The kicker is that with turbo boost dosabled the encodes actually take LESS time - about 7 minutes less.

I’m guessing the 3.8 i5 throttles because its 91 watts, vs the 65 watts of the 3.4 i5.
At any rate, I’m better off for my narrow use case to turn off turbo boost on the i5 for super long exports/encodes.
And ... since the i5 thermal throttles in that use case, I have no doubt the i7 would be as bad, if not worse, since its using not only using turbo boost but also hyperthreading to try to eek more performance out of the poor chip.

This did make me conclude that benchmarks like geekbench dont tell the full story. My geekbench numbers on the 3.8 with turbo boost enabled are perfectly fine (15,400 multi, 5320 single)
But geekbench doesnt test the 91 watt processors long enough to get them to where they thermal throttle.
In some simple tests some of us did here, the 3.8 GHz i5-7600K behaves somewhat like the 3.5 GHz i5-7600, but I suspect this varies depending upon the specific individual chip, since in some third party non-Mac tests the 7600K does run hotter than the 7600, at least in extreme situations. In any case, that's why I bought the 7600, since it is nominally a 65 Watt chip, as opposed to the nominally 91 Watt 7600K. However, what most tests seem to indicate is that the 65 Watt 3.4 GHz i5-7500 behaves the best out of all of those four chips in the 27" iMac.
 
That's just it. They don't actually always work that way. It takes a long time for the i5 iMac fans to ramp up, and when they do ramp up, it's a more gradual process before it hits max. In contrast, the i7 iMac's fans ramp right up to maximum in less than 30 seconds.

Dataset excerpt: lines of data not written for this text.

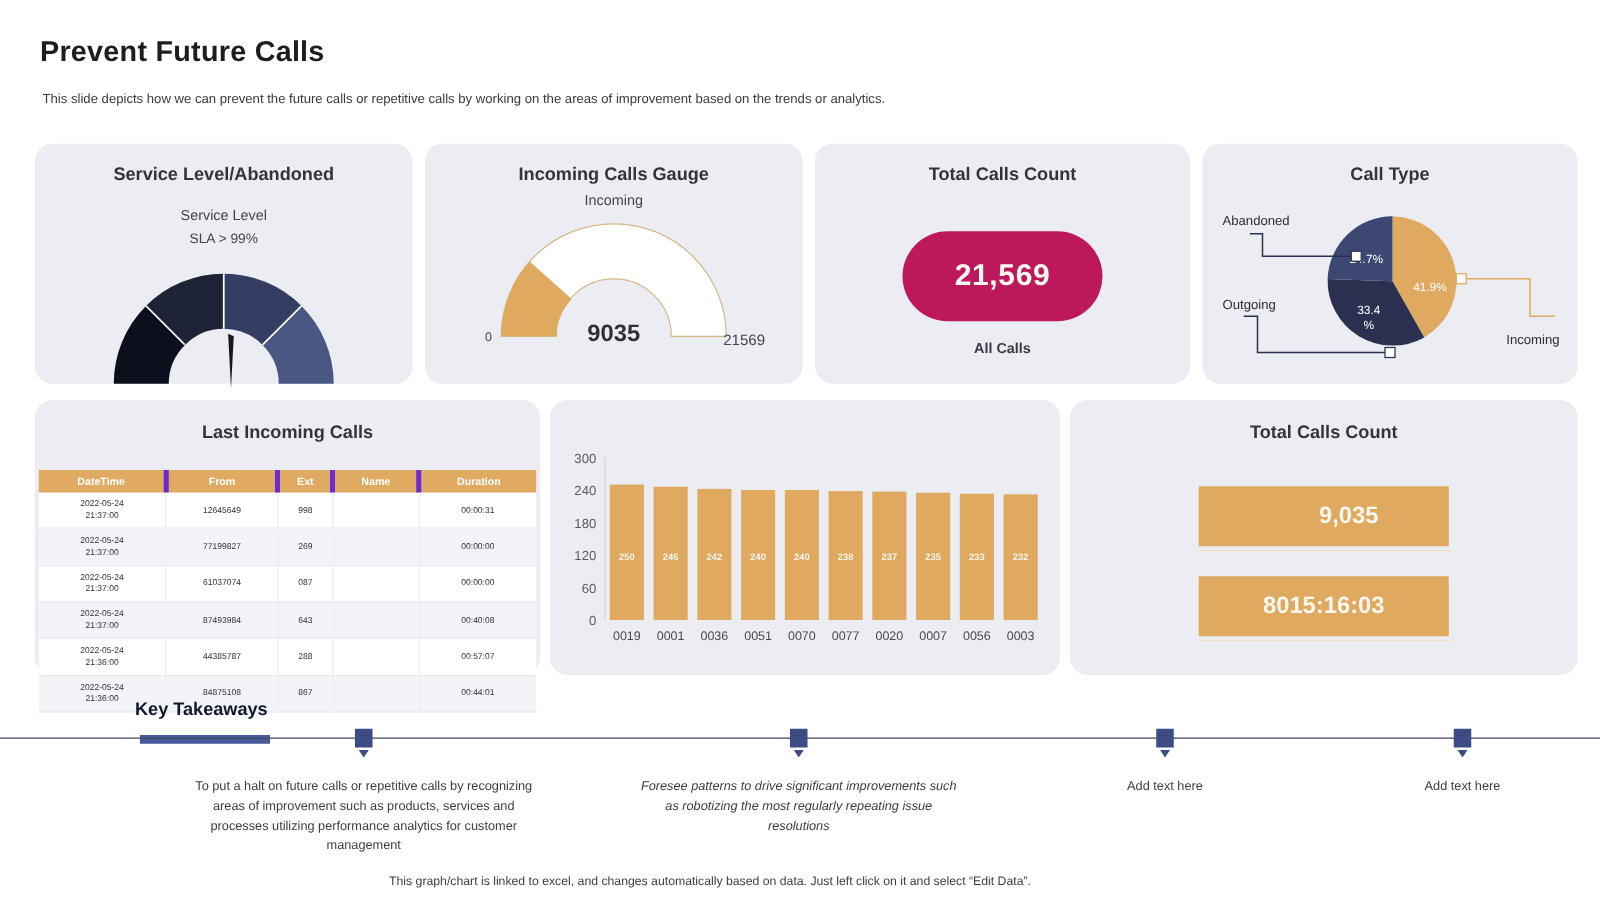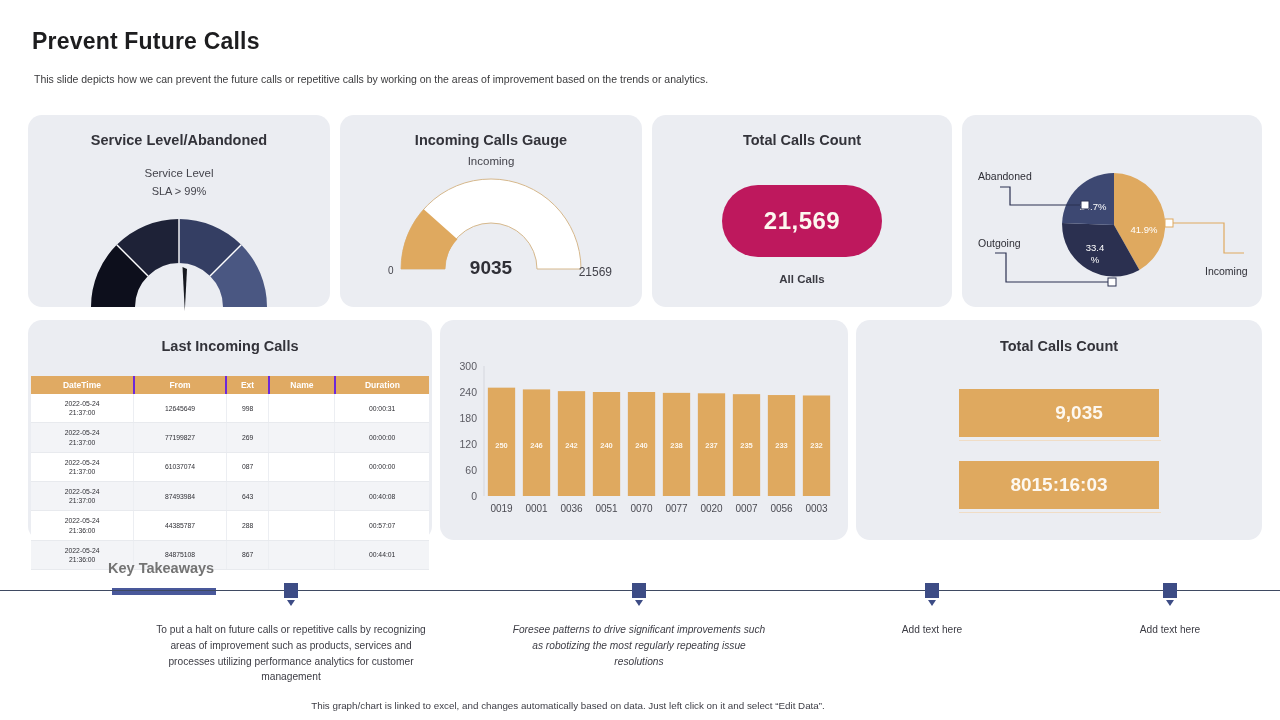--- a/index.html
+++ b/index.html
@@ -80,21 +80,21 @@
 
   table.calls {
     position: absolute; left: 3px; top: 56px;
     width: 398px; border-collapse: collapse;
     background: #ffffff;
   }
   table.calls th {
     background: #e0aa63; color: #ffffff;
     font-size: 8.5px; font-weight: bold;
     padding: 4px 0; text-align: center;
-    border-right: 2px solid #6d28d9;
+    border-right: 4px solid #6d28d9;
   }
   table.calls th:last-child { border-right: none; }
   table.calls td {
     font-size: 6.8px; color: #2e2e34; text-align: center;
     padding: 5px 2px; border-bottom: 1px solid #e8eaee;
     border-right: 1px solid #eceef2;
     line-height: 1.35;
   }
   table.calls td:last-child { border-right: none; }
   table.calls tr:nth-child(even) td { background: #f3f4f7; }
@@ -112,21 +112,21 @@
   .bigbar::after {
     content: ""; position: absolute; left: 0; right: -2px; bottom: -4px;
     height: 1.5px; background: #f0ddc6;
   }
   #bb1 { top: 69px; padding-left: 40px; }
   #bb2 { top: 141px; }
 
   
   .kt-title {
     position: absolute; left: 108px; top: 560px;
-    font-size: 14.5px; font-weight: bold; color: #737373; text-align: center;
+    font-size: 14.5px; font-weight: bold; color: #0f172a; text-align: center;
   }
   .kt-underline {
     position: absolute; left: 112px; top: 588px;
     width: 104px; height: 7px; background: #49589a;
   }
   .kt-axis {
     position: absolute; left: 0; top: 590px; width: 1280px; height: 1.4px;
     background: #3f4a62;
   }
   .kt-marker { position: absolute; top: 583px; width: 14px; height: 15px; }
@@ -190,20 +190,21 @@
     <div class="gauge-max">21569</div>
   </div>
 
   <div class="panel" id="p-total">
     <div class="panel-title r1-title">Total Calls Count</div>
     <div class="pill">21,569</div>
     <div class="sub-label pill-cap">All  Calls</div>
   </div>
 
   <div class="panel" id="p-calltype">
+    <div class="panel-title r1-title">Call Type</div>
 
     <svg id="pie-wrap" viewBox="0 0 300 158">
 
       <path d="M 152 76 L 152 24 A 52 52 0 0 1 177.4 120.9 Z" fill="#dfa95f"></path>
 
       <path d="M 152 76 L 177.4 120.9 A 52 52 0 0 1 100.1 74.1 Z" fill="#2b3050"></path>
 
       <path d="M 152 76 L 100.1 74.1 A 52 52 0 0 1 152 24 Z" fill="#3d4872"></path>
 
       <text x="182" y="84" fill="#ffffff" font-size="9.5" font-family="Liberation Sans, sans-serif" text-anchor="middle">41.9%</text>

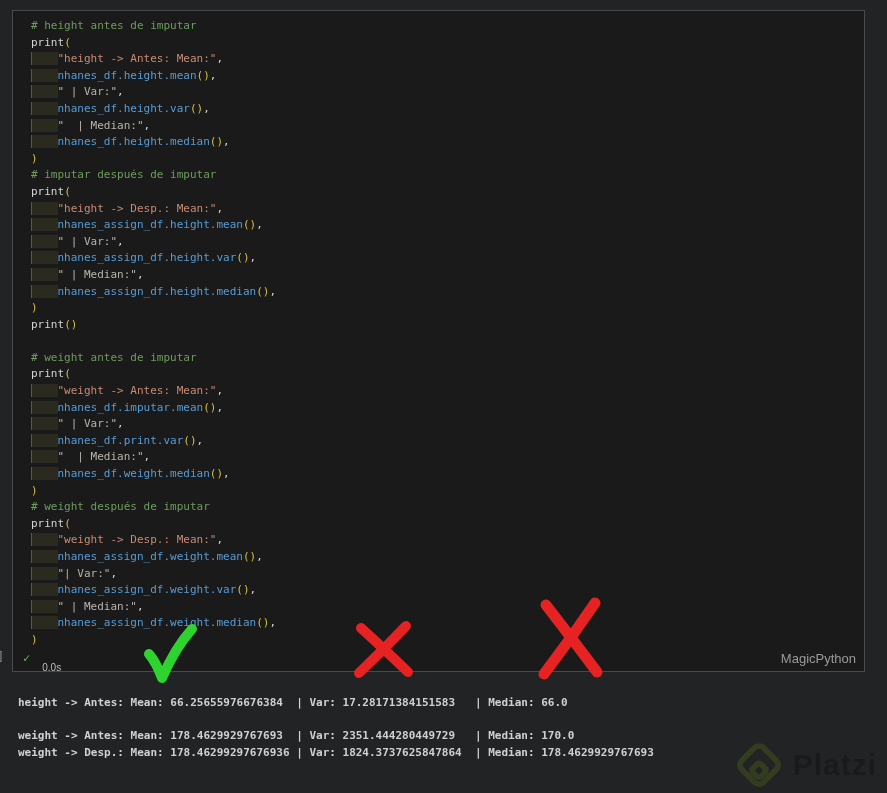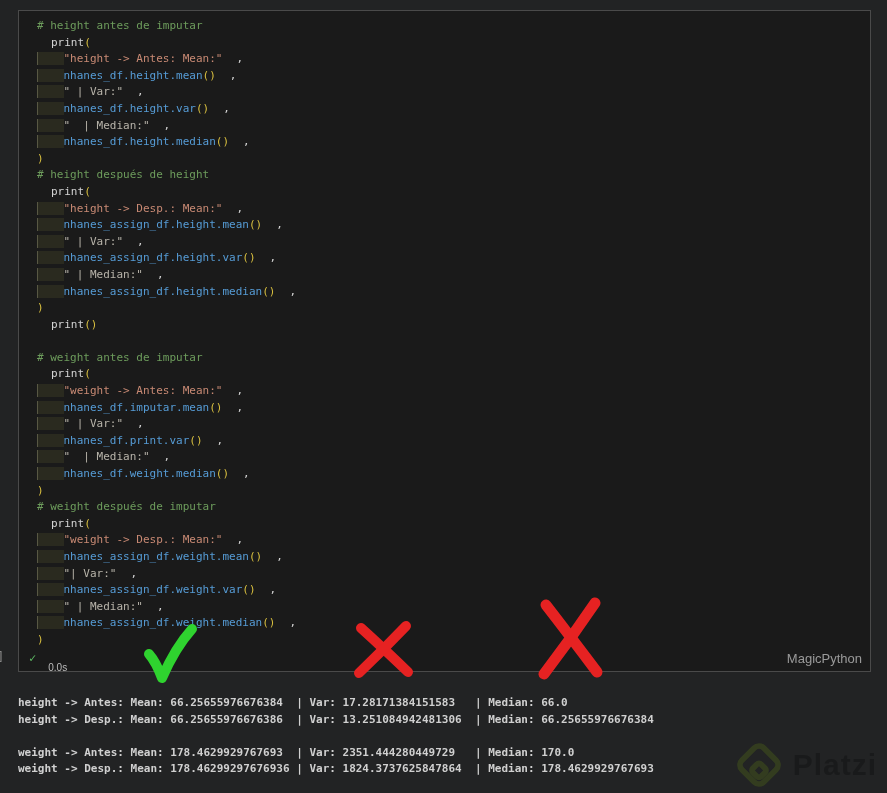--- a/index.html
+++ b/index.html
@@ -3,42 +3,42 @@
 <meta charset="utf-8">
 <style>
   html,body{margin:0;padding:0;background:#151515;}
   .screen{
     position:relative;width:887px;height:793px;overflow:hidden;
     background:var(--page_bg);
     font-family:"DejaVu Sans Mono","Liberation Mono",monospace;
   }
   
   .cell{
-    position:absolute;left:18px;top:10px;width:853px;height:662px;
+    position:absolute;left:12px;top:10px;width:853px;height:662px;
     background:var(--cell_bg);
     border:1px solid var(--border);
     box-sizing:border-box;
     display:flex;flex-direction:column;
   }
   .code-area{
     flex:1 1 auto;
     padding:7px 0 0 18px;
     overflow:hidden;
   }
   .code-line{
     white-space:pre;
     font-size:11px;line-height:16.6px;height:16.6px;
     color:var(--plain);
   }
   .indent-band{
     background:var(--indent_band);
     box-shadow:inset 1px 0 0 var(--indent_edge);
   }
   .tok-c{color:var(--comment);}
-  .tok-p{color:var(--plain);margin-left:14px;}
+  .tok-p{color:var(--plain);}
   .tok-b{color:var(--bracket);}
   .tok-v{color:var(--variable);}
   .tok-sw{color:var(--string_warm);}
   .tok-sg{color:var(--string_gray);}
   
   .status-bar{
     flex:0 0 auto;height:22px;
     display:flex;align-items:center;
     padding:0 8px 2px 8px;
   }
@@ -90,21 +90,21 @@
     <div class="code-area" id="code-area">
         <div class="code-line"><span class="tok-c"># height antes de imputar</span></div>
         <div class="code-line"><span class="tok-p">print</span><span class="tok-b">(</span></div>
         <div class="code-line"><span class="indent-band">    </span><span class="tok-sw">"height -&gt; Antes: Mean:"</span><span class="tok-p">,</span></div>
         <div class="code-line"><span class="indent-band">    </span><span class="tok-v">nhanes_df.height.mean</span><span class="tok-b">()</span><span class="tok-p">,</span></div>
         <div class="code-line"><span class="indent-band">    </span><span class="tok-sg">" | Var:"</span><span class="tok-p">,</span></div>
         <div class="code-line"><span class="indent-band">    </span><span class="tok-v">nhanes_df.height.var</span><span class="tok-b">()</span><span class="tok-p">,</span></div>
         <div class="code-line"><span class="indent-band">    </span><span class="tok-sg">"  | Median:"</span><span class="tok-p">,</span></div>
         <div class="code-line"><span class="indent-band">    </span><span class="tok-v">nhanes_df.height.median</span><span class="tok-b">()</span><span class="tok-p">,</span></div>
         <div class="code-line"><span class="tok-b">)</span></div>
-        <div class="code-line"><span class="tok-c"># height después de height</span></div>
+        <div class="code-line"><span class="tok-c"># imputar después de imputar</span></div>
         <div class="code-line"><span class="tok-p">print</span><span class="tok-b">(</span></div>
         <div class="code-line"><span class="indent-band">    </span><span class="tok-sw">"height -&gt; Desp.: Mean:"</span><span class="tok-p">,</span></div>
         <div class="code-line"><span class="indent-band">    </span><span class="tok-v">nhanes_assign_df.height.mean</span><span class="tok-b">()</span><span class="tok-p">,</span></div>
         <div class="code-line"><span class="indent-band">    </span><span class="tok-sg">" | Var:"</span><span class="tok-p">,</span></div>
         <div class="code-line"><span class="indent-band">    </span><span class="tok-v">nhanes_assign_df.height.var</span><span class="tok-b">()</span><span class="tok-p">,</span></div>
         <div class="code-line"><span class="indent-band">    </span><span class="tok-sg">" | Median:"</span><span class="tok-p">,</span></div>
         <div class="code-line"><span class="indent-band">    </span><span class="tok-v">nhanes_assign_df.height.median</span><span class="tok-b">()</span><span class="tok-p">,</span></div>
         <div class="code-line"><span class="tok-b">)</span></div>
         <div class="code-line"><span class="tok-p">print</span><span class="tok-b">()</span></div>
         <div class="code-line">​</div>
@@ -131,21 +131,20 @@
     <div class="status-bar">
       <span class="check-icon">✓</span>
       <span class="duration">0.0s</span>
       <span class="status-spacer"></span>
       <span class="lang-label">MagicPython</span>
     </div>
   </div>
 
   <div class="output-area" id="output-area">
       <div class="out-line">height -&gt; Antes: Mean: 66.25655976676384  | Var: 17.28171384151583   | Median: 66.0</div>
-      <div class="out-line">height -&gt; Desp.: Mean: 66.25655976676386  | Var: 13.251084942481306  | Median: 66.25655976676384</div>
       <div class="out-line">&nbsp;</div>
       <div class="out-line">weight -&gt; Antes: Mean: 178.4629929767693  | Var: 2351.444280449729   | Median: 170.0</div>
       <div class="out-line">weight -&gt; Desp.: Mean: 178.46299297676936 | Var: 1824.3737625847864  | Median: 178.4629929767693</div>
     </div>
 
   <svg class="annotation" style="left:143px;top:624px;" width="56" height="62" viewBox="0 0 56 62">
     <path d="M6,30 Q13,38 19,54 Q32,24 49,5" fill="none" stroke="var(--annotation_green)" stroke-width="10" stroke-linecap="round" stroke-linejoin="round"></path>
   </svg>
   <svg class="annotation" style="left:352px;top:621px;" width="64" height="58" viewBox="0 0 64 58">
     <path d="M9,7 Q30,26 56,51" fill="none" stroke="var(--annotation_red)" stroke-width="10" stroke-linecap="round"></path>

What bugged me about my i7 7700K was that even if I were exporting a short birthday video with a 2 minute encode, I'd hear the i7 fan ramp up to max for over a minute. This never happens with my i5 7600.

BTW, we did some testing with a file in Handbrake, and the i7-7700K ramped up in 30 seconds and stayed at maximum until the 10 minute encode was finished. The i7-7600 took over 9 minutes to ramp up to significantly audible and finished the encode in 12.5 minutes. IOW, the 7700K was 20% faster, but was much, much louder during most of the encode.

Even my 2010 Core i7 870 didn't ramp the fan up anywhere near as fast as the 2017 i7-7700K. I bought the 2017 i7-7700K hoping it'd behave like the 2010 Core i7 870, but nope the 7700K was much worse for fan noise, so I returned the 7700K and got the i5-7600 instead. I'm much happier with the 7600.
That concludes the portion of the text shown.